§ Exercise aim
Your task is to repeat the entries below exactly and to leave their images out.

Stored data entries
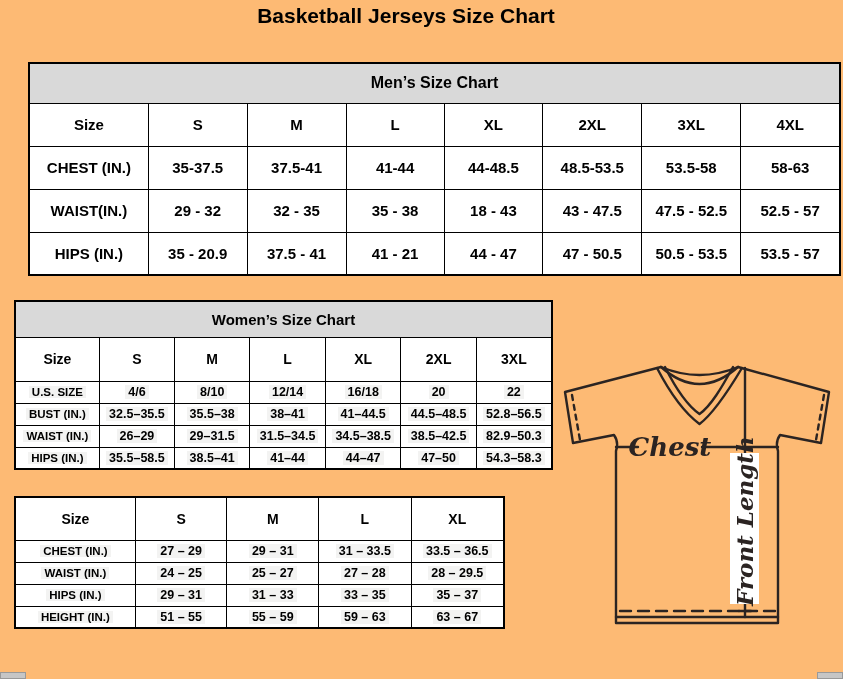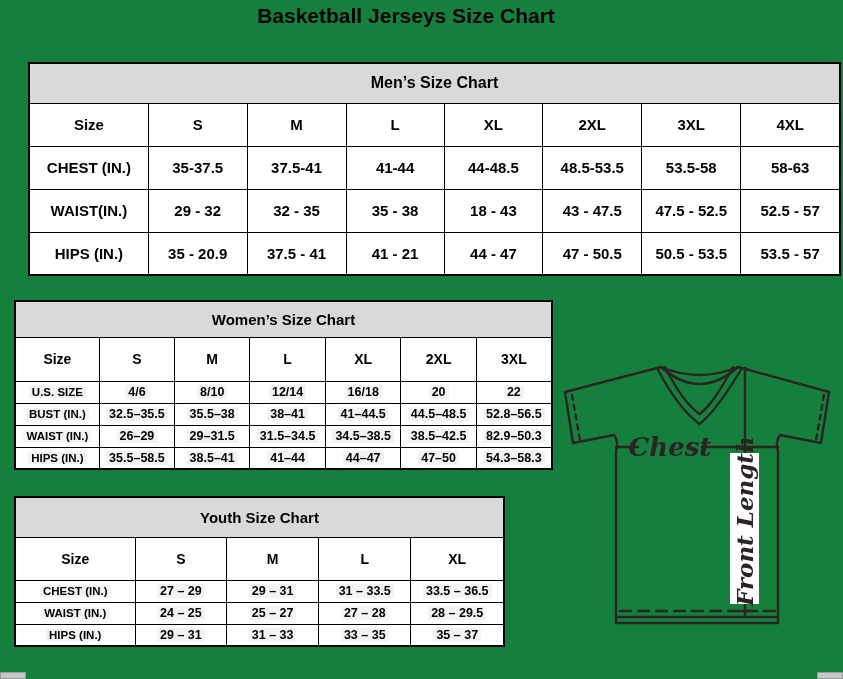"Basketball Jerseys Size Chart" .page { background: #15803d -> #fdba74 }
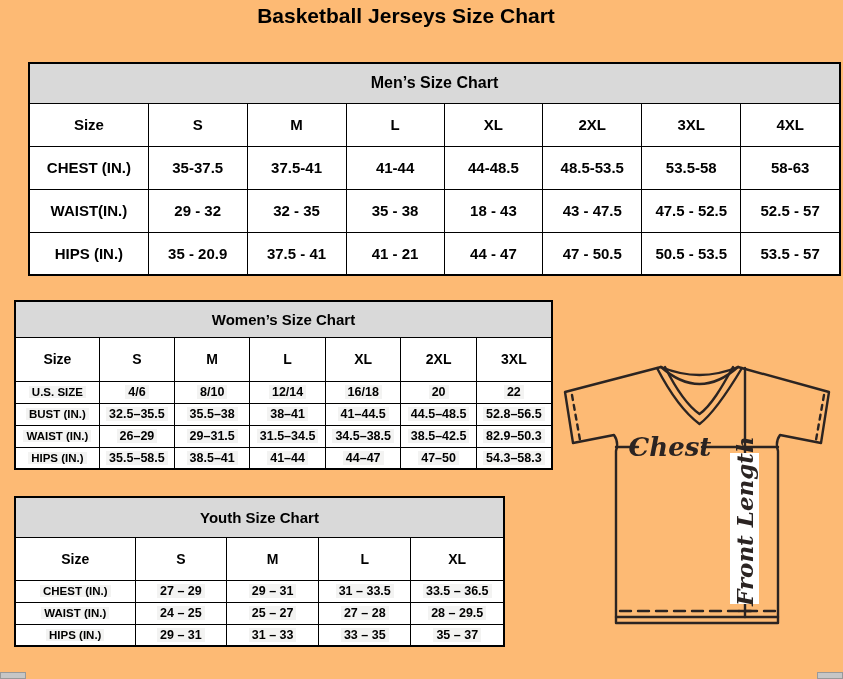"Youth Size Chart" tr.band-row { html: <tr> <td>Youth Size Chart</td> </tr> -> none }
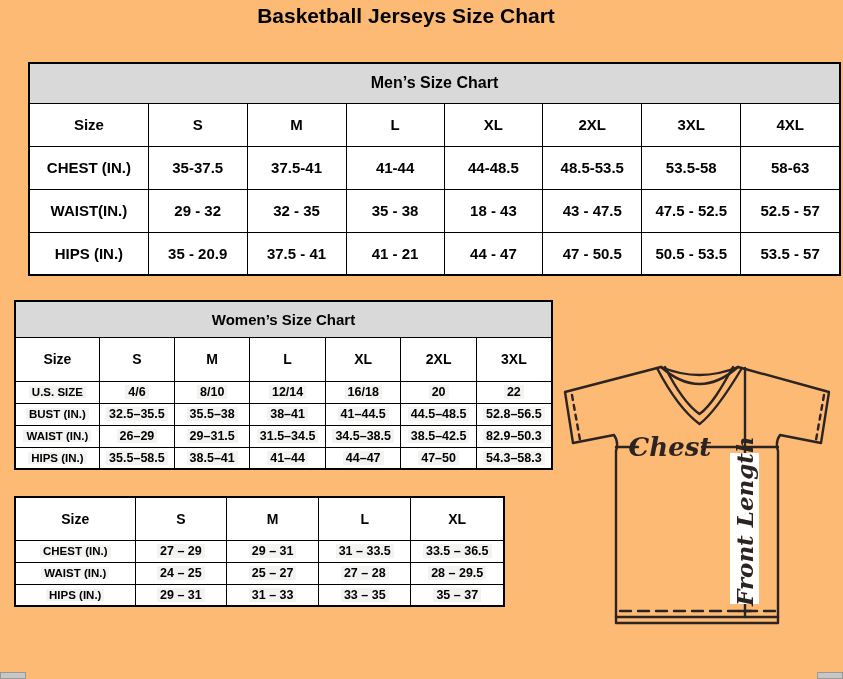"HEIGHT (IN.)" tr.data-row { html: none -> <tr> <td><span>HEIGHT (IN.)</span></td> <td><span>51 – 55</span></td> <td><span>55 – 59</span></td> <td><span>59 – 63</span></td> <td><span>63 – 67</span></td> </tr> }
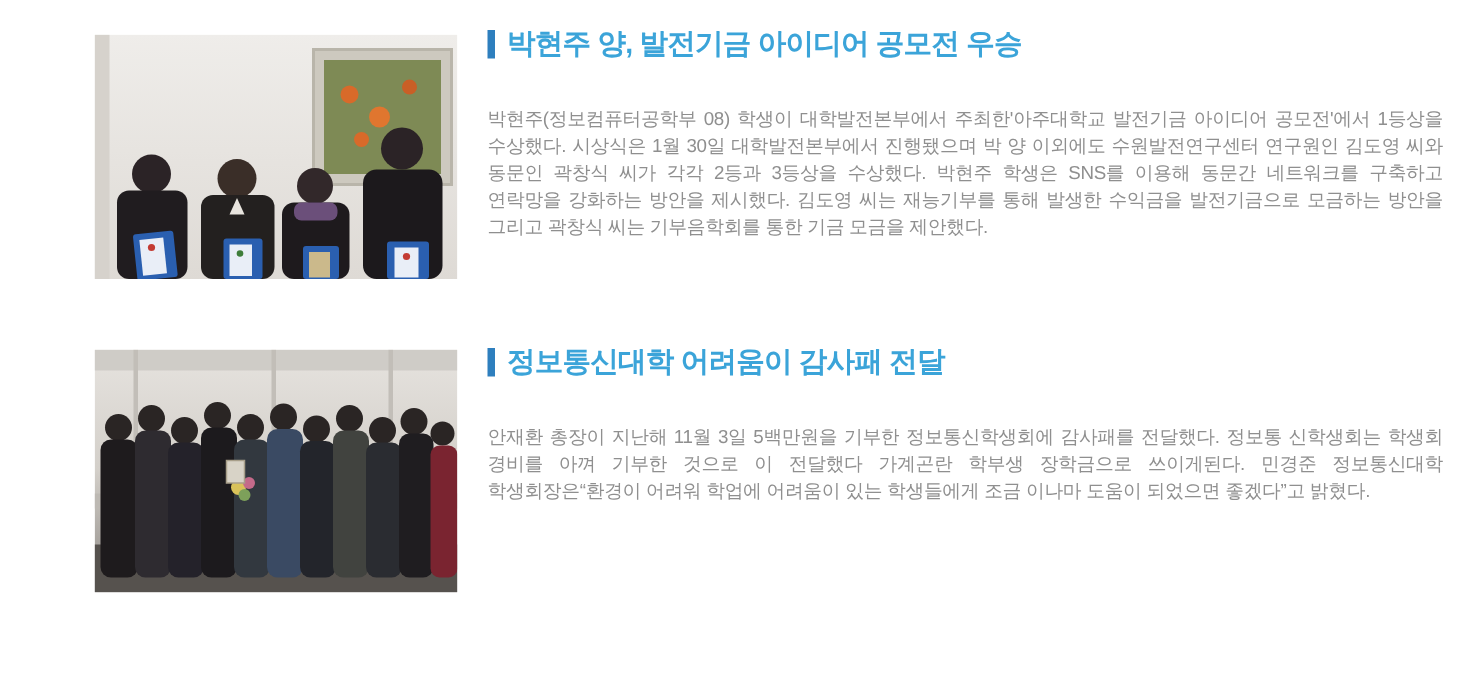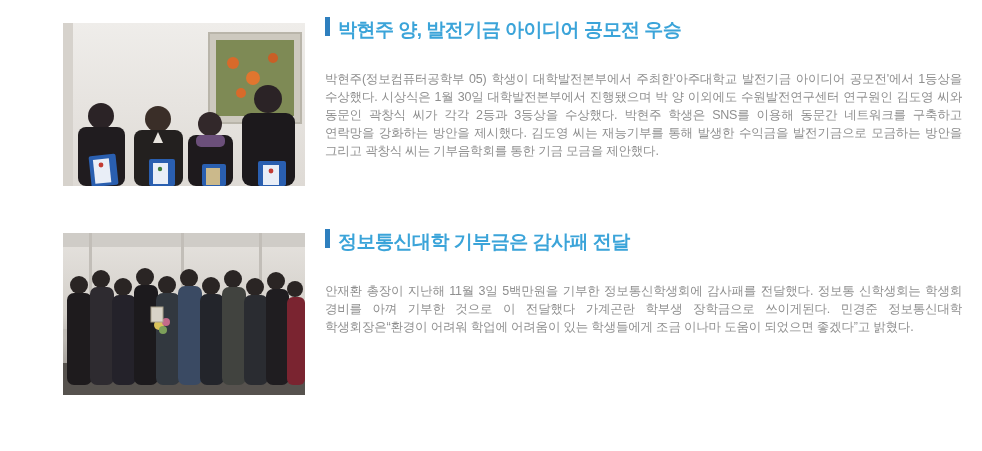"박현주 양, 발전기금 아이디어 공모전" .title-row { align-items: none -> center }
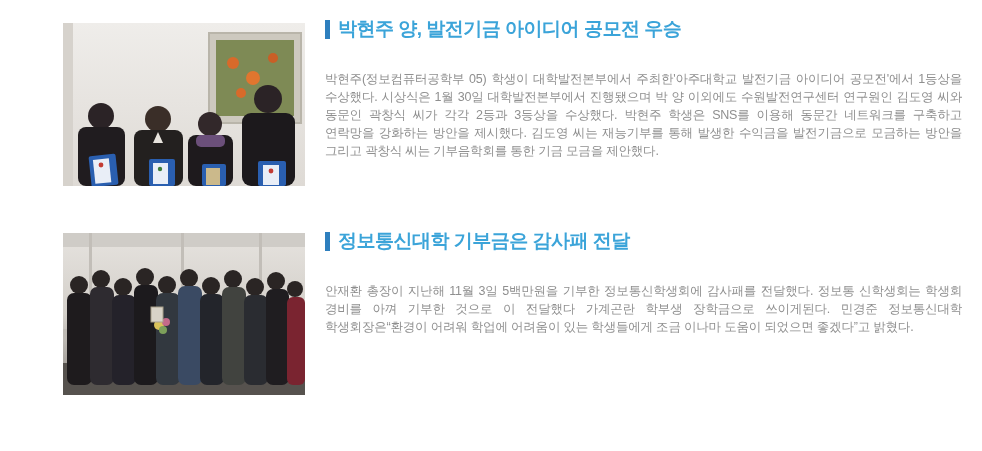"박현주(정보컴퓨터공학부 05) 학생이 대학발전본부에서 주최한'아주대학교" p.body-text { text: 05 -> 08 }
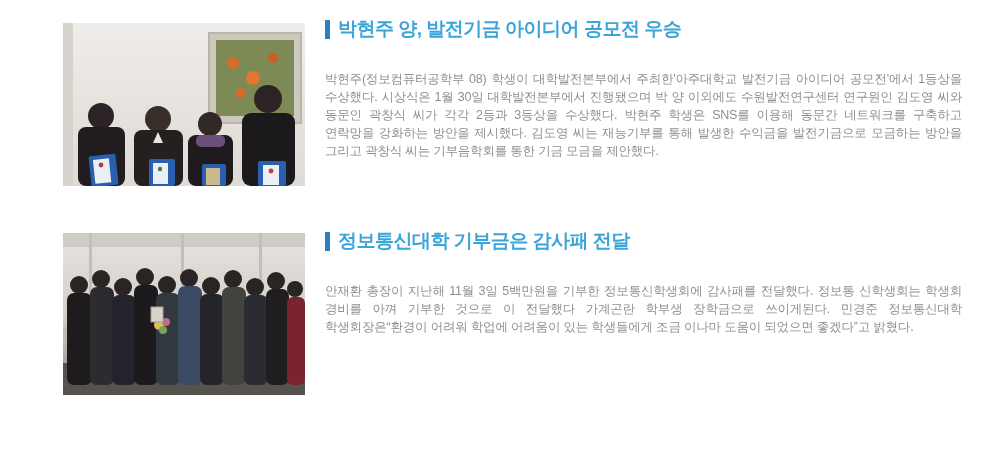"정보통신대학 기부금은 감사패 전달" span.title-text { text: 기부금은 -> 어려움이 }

§ Answer area
"Basketball Jerseys Size Chart" .page { background: #15803d -> #fdba74 }
"Youth Size Chart" tr.band-row { html: <tr> <td>Youth Size Chart</td> </tr> -> none }
"HEIGHT (IN.)" tr.data-row { html: none -> <tr> <td><span>HEIGHT (IN.)</span></td> <td><span>51 – 55</span></td> <td><span>55 – 59</span></td> <td><span>59 – 63</span></td> <td><span>63 – 67</span></td> </tr> }
"박현주 양, 발전기금 아이디어 공모전" .title-row { align-items: none -> center }
"박현주(정보컴퓨터공학부 05) 학생이 대학발전본부에서 주최한'아주대학교" p.body-text { text: 05 -> 08 }
"정보통신대학 기부금은 감사패 전달" span.title-text { text: 기부금은 -> 어려움이 }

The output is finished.